Pistachio nuts littered the thin blue vinyl covering of the table. Salt and dust collected on the pads of Brendan’s fingers. He cracked each nut with excessive force, letting the splintered shells fall idly from his hands. Not that he was paying any attention to them. His gaze was focused on the seat opposite his at the flimsy wooden table, the circular kind with collapsible legs which all high schools seem to have in abundance.
When Brendan did blink, it was quick and crisp. His jaw muscles oscillated, slackening and tightening as he clenched his teeth involuntarily. His hair, which had receded noticeably in the ten years since he last sat in that cafeteria, was much thinner than his former classmates would have recalled, if they cared to. His slightly bulbous skull, however, was the same, as was his scrawny, underfed frame, whose lack of shape was emphasized by the ill-suited white button-down he wore. The sleeves were too long. The body hung loosely over his, making it seem as though he had never left the uncomfortable puberty he had once inhabited.

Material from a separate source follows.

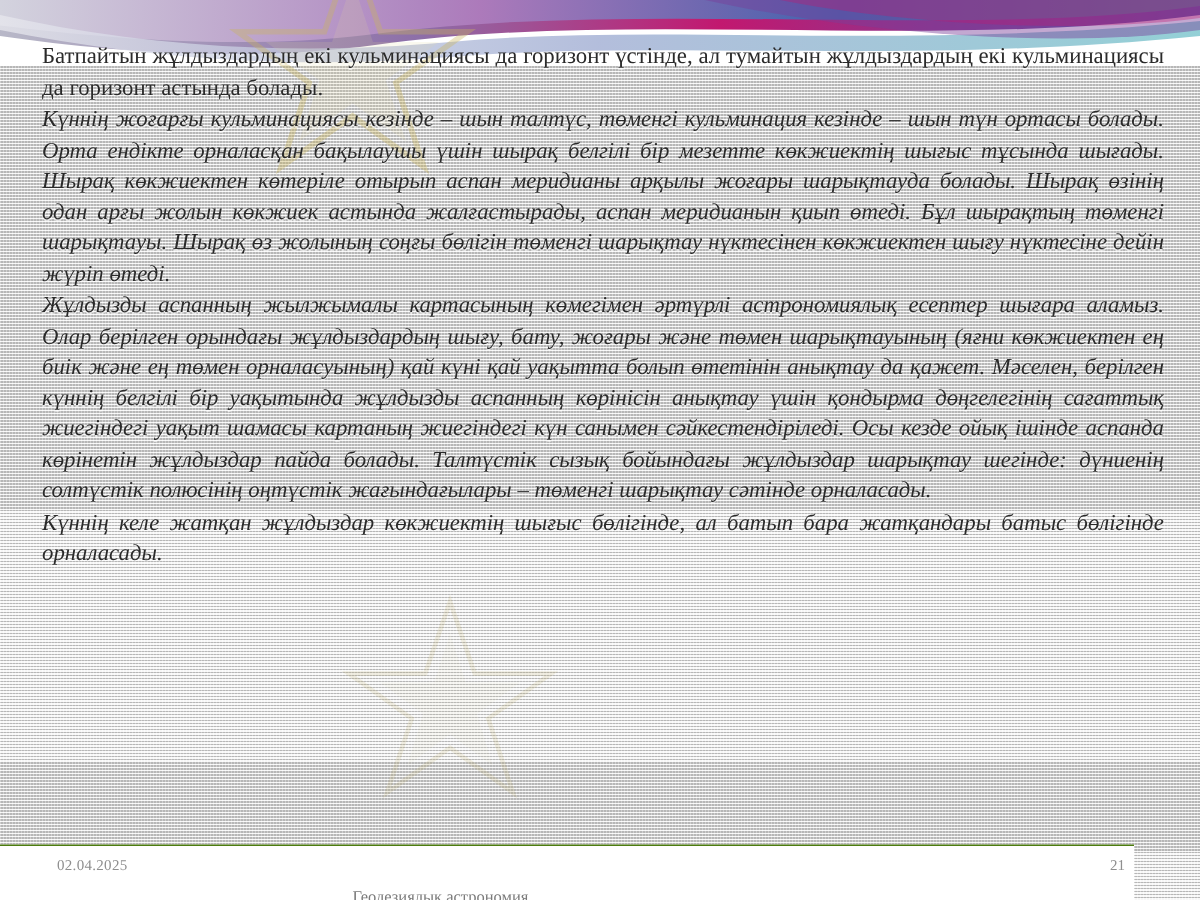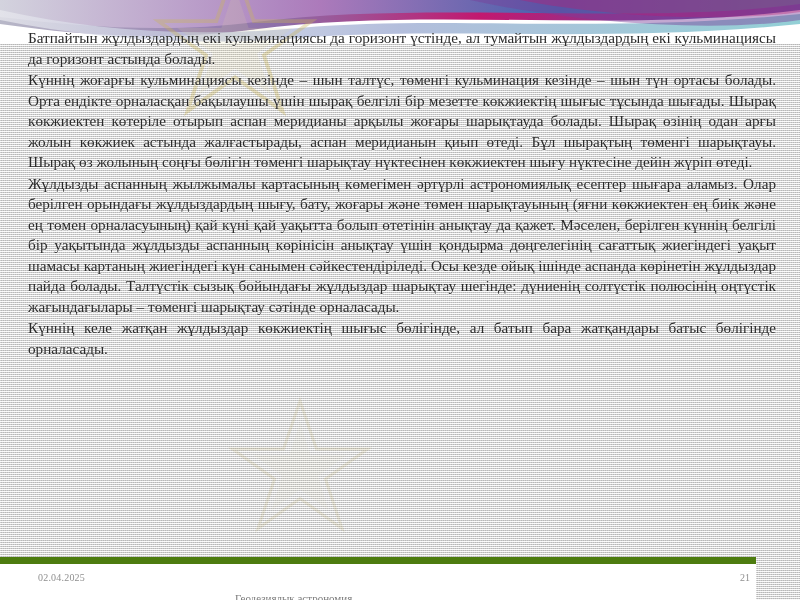"Күннің жоғарғы кульминациясы кезінде –" .para + .para { font-style: none -> italic }
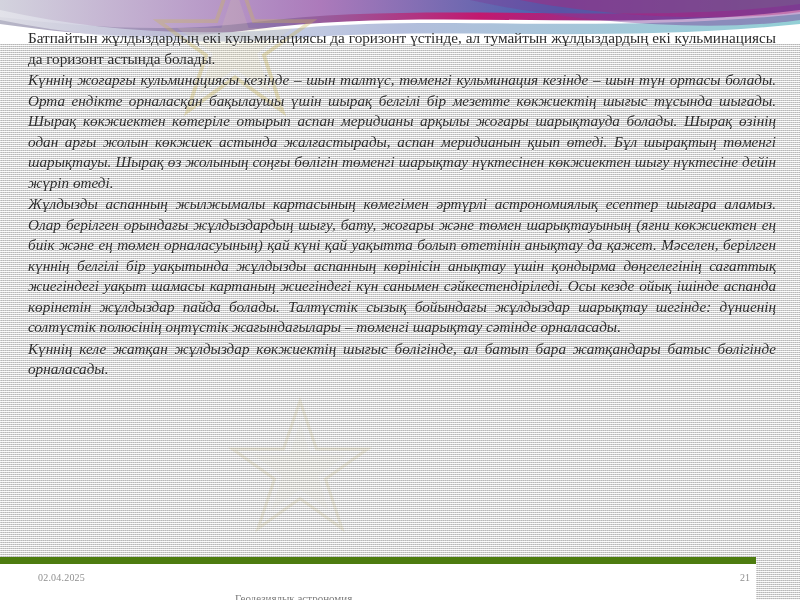"02.04.2025" .footer-strip { border-top: 7px solid #4d7c0f -> 1px solid #4d7c0f }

The recipient of his attention was one Shaun Kinney. In high school, Shaun and Brendan occupied polar ends of the popularity gradient.
Shaun had maintained an even six feet since ninth grade. His prowess on the basketball court, where he played starting center four years in a row, was almost outmatched by his abilities in every other niche that high school students were shepherded into. Unusual for an athlete, he was also a star student, never faltering, as far as Brendan knew, below a three-point-five grade-point average. If this wasn’t enough, he was an accomplished musician, sitting first chair in the band as a saxophonist; a saxophone coincidentally being the instrument which every girl at Fairmeadows High School agreed was the hottest instrument to play. And though not his main interest, he excelled in the drama club, securing a lead role through every musical in his four years, and being given, towards his senior years, generous vocal parts, which he belted out in perfect pitch to the swooning of every high school girl, and some of the boys.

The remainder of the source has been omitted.